24 Jul 20 · npack · #Bigquery ·   Bookmark   ×

Google Cloud Professional Data Engineer Certification Exam - Study guide and Practice tests

I cleared the Professional Data Engineer Certification recently and the question topics are fresh in my mind, I wanted to share with you helpful tips for preparing and ace the certification exam.

Why would you want to do a Google Cloud Professional Data Engineer Certification?

You may already have the skills to use Google Cloud already but how do you demonstrate this to a future employer or client? Two ways. Through a portfolio of projects or a certification.

A certificate says to future clients and employers, ‘Hey, I’ve got the skills and I’ve put in the effort to get accredited

Who is it for ?

If you’re already a data scientist, a data engineer, data analyst, machine learning engineer or looking for a career change into the world of data, the Google Cloud Professional Data Engineer Certification is for you

How much does it cost?

To sit the certification exam costs $200 USD. If you fail, you will have to pay the fee again to resit.

What is the exam format ?

  • Length: 2 hours
  • Registration fee: $200 (plus tax where applicable)
  • Languages: English, Japanese.
  • Exam format: 50 Multiple choice and multiple select taken remotely or in person at a test center.

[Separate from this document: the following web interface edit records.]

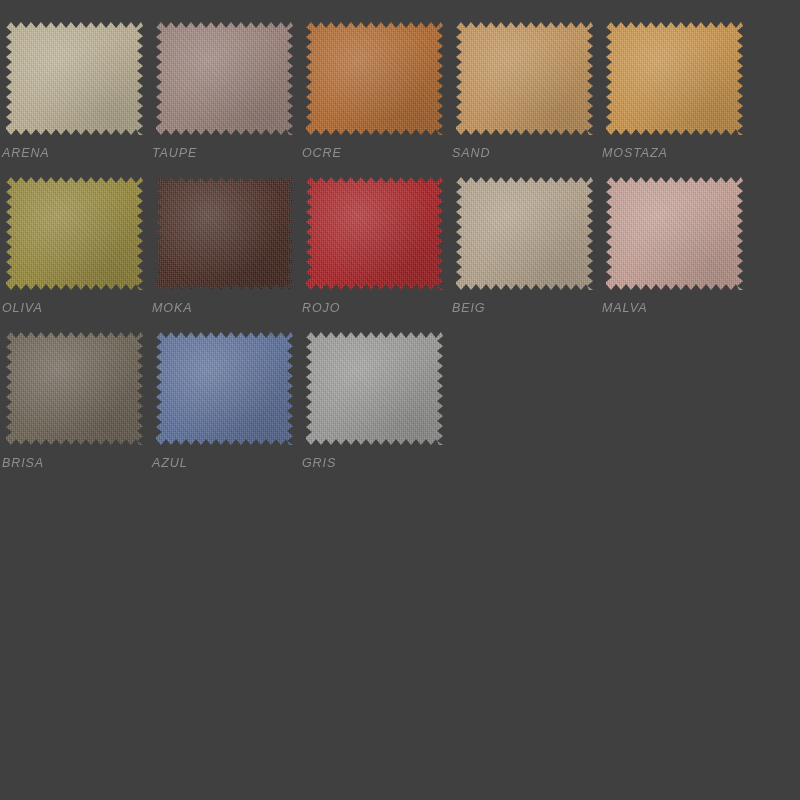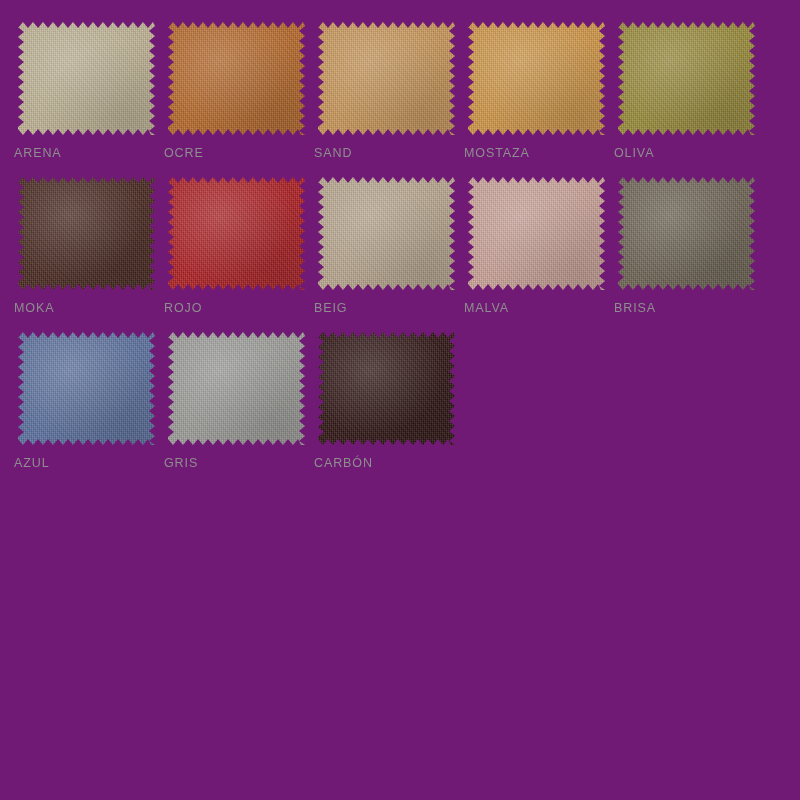"ARENA" #swatch-board { background: #701a75 -> #404040; font-style: none -> italic; padding: 22px 0 0 14px -> 22px 0 0 2px }
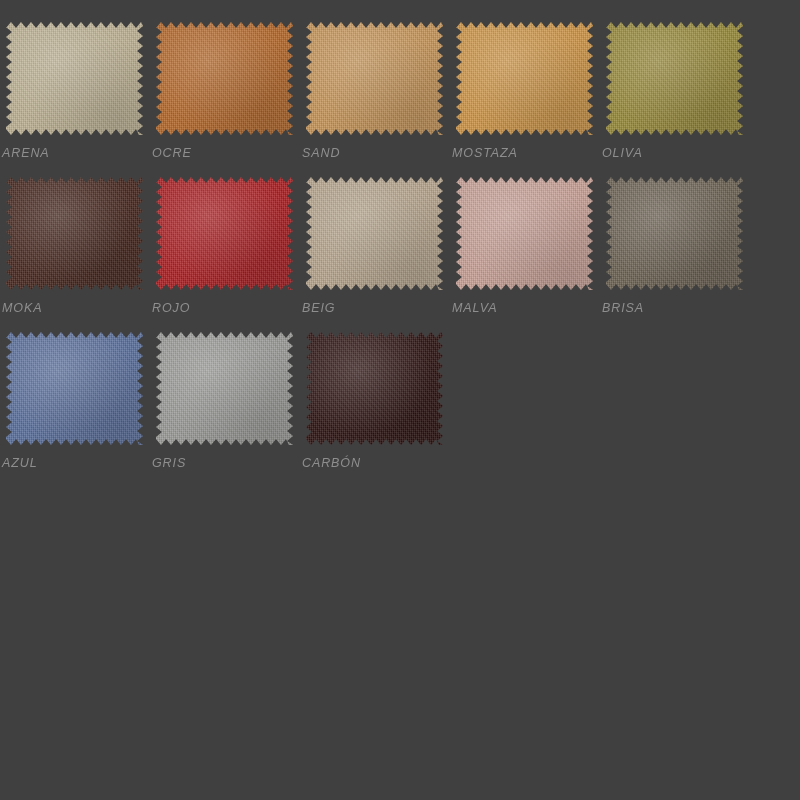"TAUPE" div.swatch-cell { html: none -> <div> <div> <div> <div></div> <div></div> </div> </div> <div>TAUPE</div> </div> }
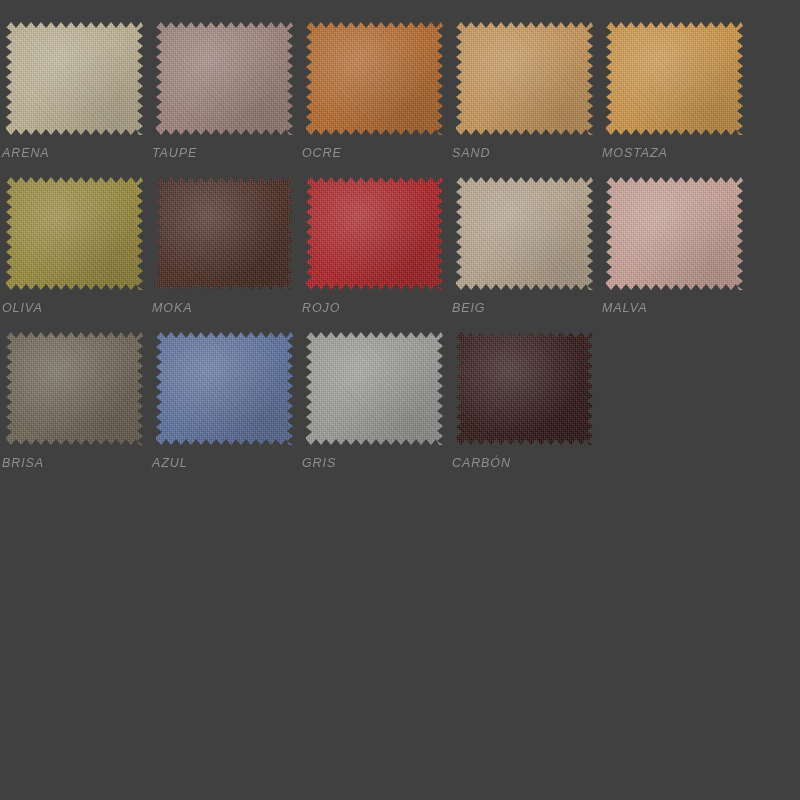"CARBÓN" div.swatch-cell { html: <div> <div> <div> <div></div> <div></div> </div> </div> <div>CARBÓN</div> </div> -> none }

Locate a test center near you.
  • Exam Delivery Method: 
  • Take the online-proctored exam from your home
  • Take the onsite-proctored exam at a testing center
  • Prerequisites: None
  • Recommended experience: 3+ years of industry experience including 1+ years designing and managing solutions using GCP.

Course Topics to Prepare:

You will need to familiar with,

  • 5 database products (Bigquery, Bigtable, Cloud SQL, Cloud Spanner, Datastore)
  • 3 ETL tools (Dataflow, Dataprep, Dataproc)
  • 5 Misc products (Stackdriver, CloudComposer, Cloud Storage, Pub/Sub, IOT Core)
  • Machine learning basics and Cloud Basics (eg. zones, regions)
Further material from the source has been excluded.